True signs of a real mad man. A few paragraphs up, he tells us that he ATTACKED the US because they are an enemy of his for one reason or another. Now the tax payer is in on it? They funded a government that for no apparent reason is attacking him in Afghanistan? WTF! Take it from here Macdoc. He’s all yours.


Quote:
“We call you to be a people of manners, principles, honour, and purity; to reject the immoral acts of fornication, homosexuality, intoxicants, gambling's, and trading with interest.”


Don’t forget polygamy Osama. It makes me laugh that this creep would lecture anyone on fornication and homosexuality. Out here in Osama land, you get married when you can afford a bride. Up to 4 at a time. One of the reasons a lot of marriages here consist of brides being a lot younger then their grooms. The male is usually preferred if he is established well enough in his career to be able to provide sufficiently for a family. And so he should be, but what do all the young virile males do for excitement if all the young ladies are locked behind door and veil until an agreeable price has been negotiated? 

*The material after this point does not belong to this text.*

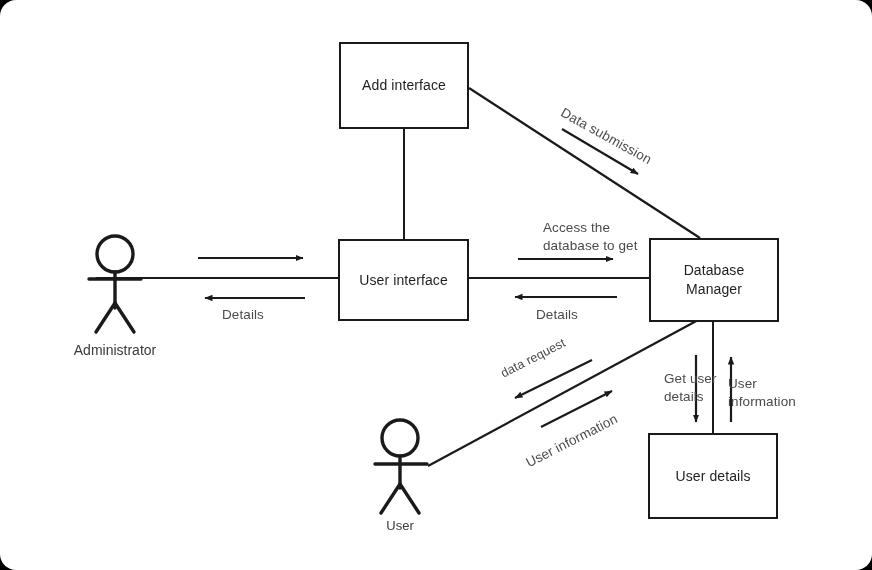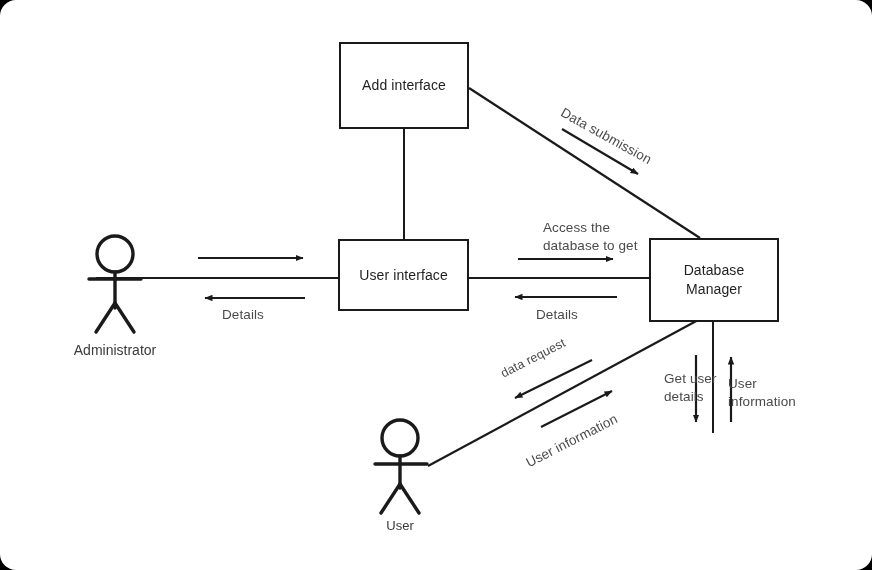"User interface" div.node-box { height: 72px -> 82px }
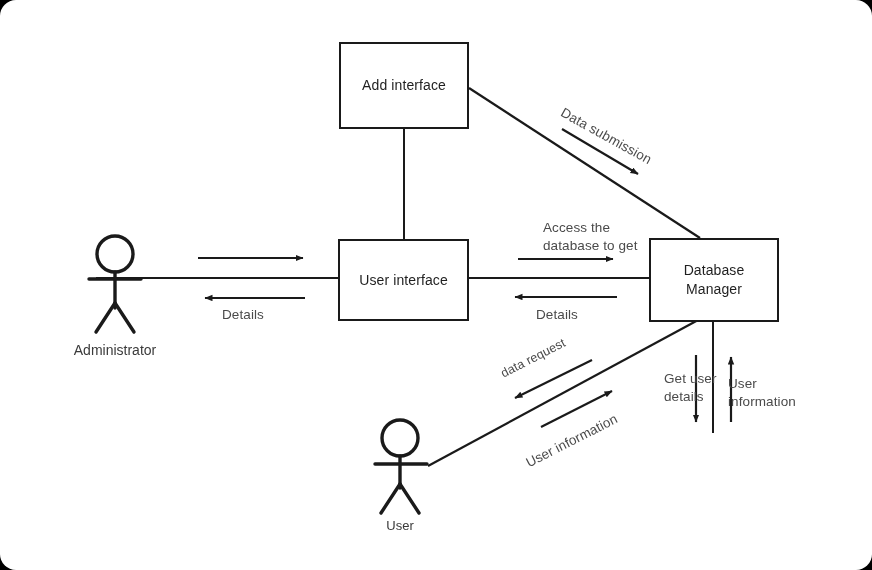"User details" div.node-box { html: none -> <div> <span>User details</span> </div> }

I am not implying that every Arab male has homosexual relationships, but am pointing out that homosexual tendencies are no stranger to Arab culture. The same would be true for fornication and drug abuse. 


Quote:
“You are a nation that exploits women like consumer products”


Women in Arab culture are often treated more like a possession then an equal half to her husband. A man may have a camel, 2 sheeps and 4 wives, an d he provides all of them with a destiny. Ask yourself, how balanced can a society really be when half of its most valuable resource is lock behind closed doors? Half of its most valuable resource is unable to provide real meaningful input into the world around them? Reforms regarding female issues have been breaking the surface here the last several years, but they are still too few and too slow in coming. 

I recall during the first Gulf war when a group of young Saudi Women felt the time was right to take a stand. Using the US female soldiers they witnessed driving around in jeeps as a rallying point, they decided to protest for equal rights of women by driving around Riyadh. Several arrests ended in execution as did the protest. This is a topic that I could easily fill several pages with, but will spare all of you that pain by asking a quick question. How many of you have seen some of the news reels of women being abused under Taliban rule in Afghanistan? This is another example of the supreme shariah law that Osama intends to impose and Macdoc so proudly advertises. 


Quote:
“You have destroyed nature with your industrial waste and gases more than any other nation in history. Despite this, you refuse to sign the Kyoto agreement so that you can secure the profit of your greedy companies and*industries. 
(Very good point there, Osama - NP)”


This is one of the funnier ones. Osama is lecturing the US on environmental protection. Who here has been to Iraq besides Osama? You want to see waste and pollution? Try Cairo. Lets take a count of how much the entire Arab world spends on environmental protection and then compare that to what the US spends for the same. I am not saying that the US could not do more. They should do more! I am pointing out that we should have a good look around before pointing fingers. 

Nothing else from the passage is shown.